From the material beneath, pull every line with the word "Método".

Material shown ->
※

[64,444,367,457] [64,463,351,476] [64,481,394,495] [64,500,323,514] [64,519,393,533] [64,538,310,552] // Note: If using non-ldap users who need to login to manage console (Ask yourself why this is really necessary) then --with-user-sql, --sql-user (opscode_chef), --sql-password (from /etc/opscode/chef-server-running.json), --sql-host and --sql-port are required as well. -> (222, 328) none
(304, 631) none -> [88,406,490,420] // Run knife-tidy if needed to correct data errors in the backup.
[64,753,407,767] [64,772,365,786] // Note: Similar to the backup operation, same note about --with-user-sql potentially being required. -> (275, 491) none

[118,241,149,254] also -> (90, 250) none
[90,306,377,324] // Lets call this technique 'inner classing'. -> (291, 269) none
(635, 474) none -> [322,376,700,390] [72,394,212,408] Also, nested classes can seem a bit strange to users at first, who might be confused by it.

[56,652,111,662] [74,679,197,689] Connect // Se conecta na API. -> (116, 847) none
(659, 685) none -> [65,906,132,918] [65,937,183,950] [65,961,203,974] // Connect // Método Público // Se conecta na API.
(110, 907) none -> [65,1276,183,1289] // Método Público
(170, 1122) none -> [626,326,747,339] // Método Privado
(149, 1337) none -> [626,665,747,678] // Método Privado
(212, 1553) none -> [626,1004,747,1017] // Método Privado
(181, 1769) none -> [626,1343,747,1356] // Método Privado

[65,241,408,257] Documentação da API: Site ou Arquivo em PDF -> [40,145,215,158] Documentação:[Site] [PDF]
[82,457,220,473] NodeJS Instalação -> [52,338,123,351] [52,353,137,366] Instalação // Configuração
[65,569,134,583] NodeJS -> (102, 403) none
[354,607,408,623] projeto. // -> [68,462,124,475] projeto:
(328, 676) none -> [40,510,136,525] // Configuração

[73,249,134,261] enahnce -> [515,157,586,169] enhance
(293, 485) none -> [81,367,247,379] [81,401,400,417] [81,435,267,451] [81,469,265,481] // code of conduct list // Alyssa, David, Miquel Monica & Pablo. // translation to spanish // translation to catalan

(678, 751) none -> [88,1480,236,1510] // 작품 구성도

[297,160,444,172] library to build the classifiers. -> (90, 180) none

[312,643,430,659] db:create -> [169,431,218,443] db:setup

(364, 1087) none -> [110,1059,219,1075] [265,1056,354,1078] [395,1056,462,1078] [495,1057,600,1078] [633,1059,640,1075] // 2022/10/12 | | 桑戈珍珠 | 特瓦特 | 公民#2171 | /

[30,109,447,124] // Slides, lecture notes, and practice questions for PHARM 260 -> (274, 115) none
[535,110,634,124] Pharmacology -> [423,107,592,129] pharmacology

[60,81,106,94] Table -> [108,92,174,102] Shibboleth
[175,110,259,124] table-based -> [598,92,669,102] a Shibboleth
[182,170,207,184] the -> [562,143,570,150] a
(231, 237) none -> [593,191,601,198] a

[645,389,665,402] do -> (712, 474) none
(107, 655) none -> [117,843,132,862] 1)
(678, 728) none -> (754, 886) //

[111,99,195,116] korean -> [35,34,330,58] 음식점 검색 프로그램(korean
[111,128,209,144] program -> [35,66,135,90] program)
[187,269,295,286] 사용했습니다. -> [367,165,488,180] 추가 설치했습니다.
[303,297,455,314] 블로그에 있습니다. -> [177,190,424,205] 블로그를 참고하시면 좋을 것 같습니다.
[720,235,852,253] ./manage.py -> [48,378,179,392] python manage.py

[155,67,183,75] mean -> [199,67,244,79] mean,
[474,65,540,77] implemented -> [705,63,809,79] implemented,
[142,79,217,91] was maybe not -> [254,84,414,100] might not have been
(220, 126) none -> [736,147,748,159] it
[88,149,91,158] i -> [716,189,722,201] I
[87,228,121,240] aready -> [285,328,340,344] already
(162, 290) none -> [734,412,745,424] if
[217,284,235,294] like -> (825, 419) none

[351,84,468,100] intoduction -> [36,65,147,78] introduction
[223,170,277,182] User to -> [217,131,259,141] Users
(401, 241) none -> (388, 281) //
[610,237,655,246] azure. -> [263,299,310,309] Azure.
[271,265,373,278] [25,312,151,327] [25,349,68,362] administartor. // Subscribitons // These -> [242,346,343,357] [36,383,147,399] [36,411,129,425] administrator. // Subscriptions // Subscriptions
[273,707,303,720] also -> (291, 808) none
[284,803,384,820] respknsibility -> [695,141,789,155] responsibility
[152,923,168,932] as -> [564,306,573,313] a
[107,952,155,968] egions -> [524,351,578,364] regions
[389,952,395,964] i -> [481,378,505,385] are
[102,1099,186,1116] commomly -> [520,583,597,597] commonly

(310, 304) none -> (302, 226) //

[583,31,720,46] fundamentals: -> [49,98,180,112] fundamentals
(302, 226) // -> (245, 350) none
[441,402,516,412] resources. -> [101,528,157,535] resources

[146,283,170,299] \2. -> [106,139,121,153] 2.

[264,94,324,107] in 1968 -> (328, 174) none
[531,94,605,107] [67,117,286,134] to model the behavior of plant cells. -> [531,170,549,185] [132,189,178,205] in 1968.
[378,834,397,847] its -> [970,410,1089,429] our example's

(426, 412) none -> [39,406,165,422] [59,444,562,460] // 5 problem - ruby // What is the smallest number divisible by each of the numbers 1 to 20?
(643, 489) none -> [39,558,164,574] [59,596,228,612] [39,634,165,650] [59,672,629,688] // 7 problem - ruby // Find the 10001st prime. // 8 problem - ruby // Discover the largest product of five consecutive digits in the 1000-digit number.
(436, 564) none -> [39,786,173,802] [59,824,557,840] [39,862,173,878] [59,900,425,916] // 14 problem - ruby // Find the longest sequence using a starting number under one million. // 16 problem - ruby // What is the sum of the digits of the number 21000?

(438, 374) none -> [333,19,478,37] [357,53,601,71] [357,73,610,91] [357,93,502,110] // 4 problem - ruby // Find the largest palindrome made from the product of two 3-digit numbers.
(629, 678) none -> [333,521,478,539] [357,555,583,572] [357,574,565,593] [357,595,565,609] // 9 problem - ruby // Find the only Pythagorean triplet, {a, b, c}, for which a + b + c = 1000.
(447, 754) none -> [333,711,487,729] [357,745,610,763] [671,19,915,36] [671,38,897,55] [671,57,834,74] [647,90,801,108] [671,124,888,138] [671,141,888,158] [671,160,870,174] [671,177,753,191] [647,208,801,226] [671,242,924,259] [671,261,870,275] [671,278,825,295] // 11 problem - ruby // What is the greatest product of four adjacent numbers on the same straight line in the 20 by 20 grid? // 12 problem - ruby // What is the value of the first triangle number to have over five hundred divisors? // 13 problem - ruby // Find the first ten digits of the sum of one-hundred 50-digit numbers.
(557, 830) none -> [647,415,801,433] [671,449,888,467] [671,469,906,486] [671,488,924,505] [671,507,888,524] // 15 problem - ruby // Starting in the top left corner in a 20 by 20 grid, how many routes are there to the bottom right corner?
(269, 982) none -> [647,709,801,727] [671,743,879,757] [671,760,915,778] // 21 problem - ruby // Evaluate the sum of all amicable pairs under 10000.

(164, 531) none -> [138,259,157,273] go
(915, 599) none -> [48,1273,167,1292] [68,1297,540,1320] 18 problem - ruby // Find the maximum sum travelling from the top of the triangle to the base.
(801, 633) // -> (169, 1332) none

※

Output of the task ->
(659, 685) none -> [65,906,132,918] [65,937,183,950] [65,961,203,974] // Connect // Método Público // Se conecta na API.
(110, 907) none -> [65,1276,183,1289] // Método Público
(170, 1122) none -> [626,326,747,339] // Método Privado
(149, 1337) none -> [626,665,747,678] // Método Privado
(212, 1553) none -> [626,1004,747,1017] // Método Privado
(181, 1769) none -> [626,1343,747,1356] // Método Privado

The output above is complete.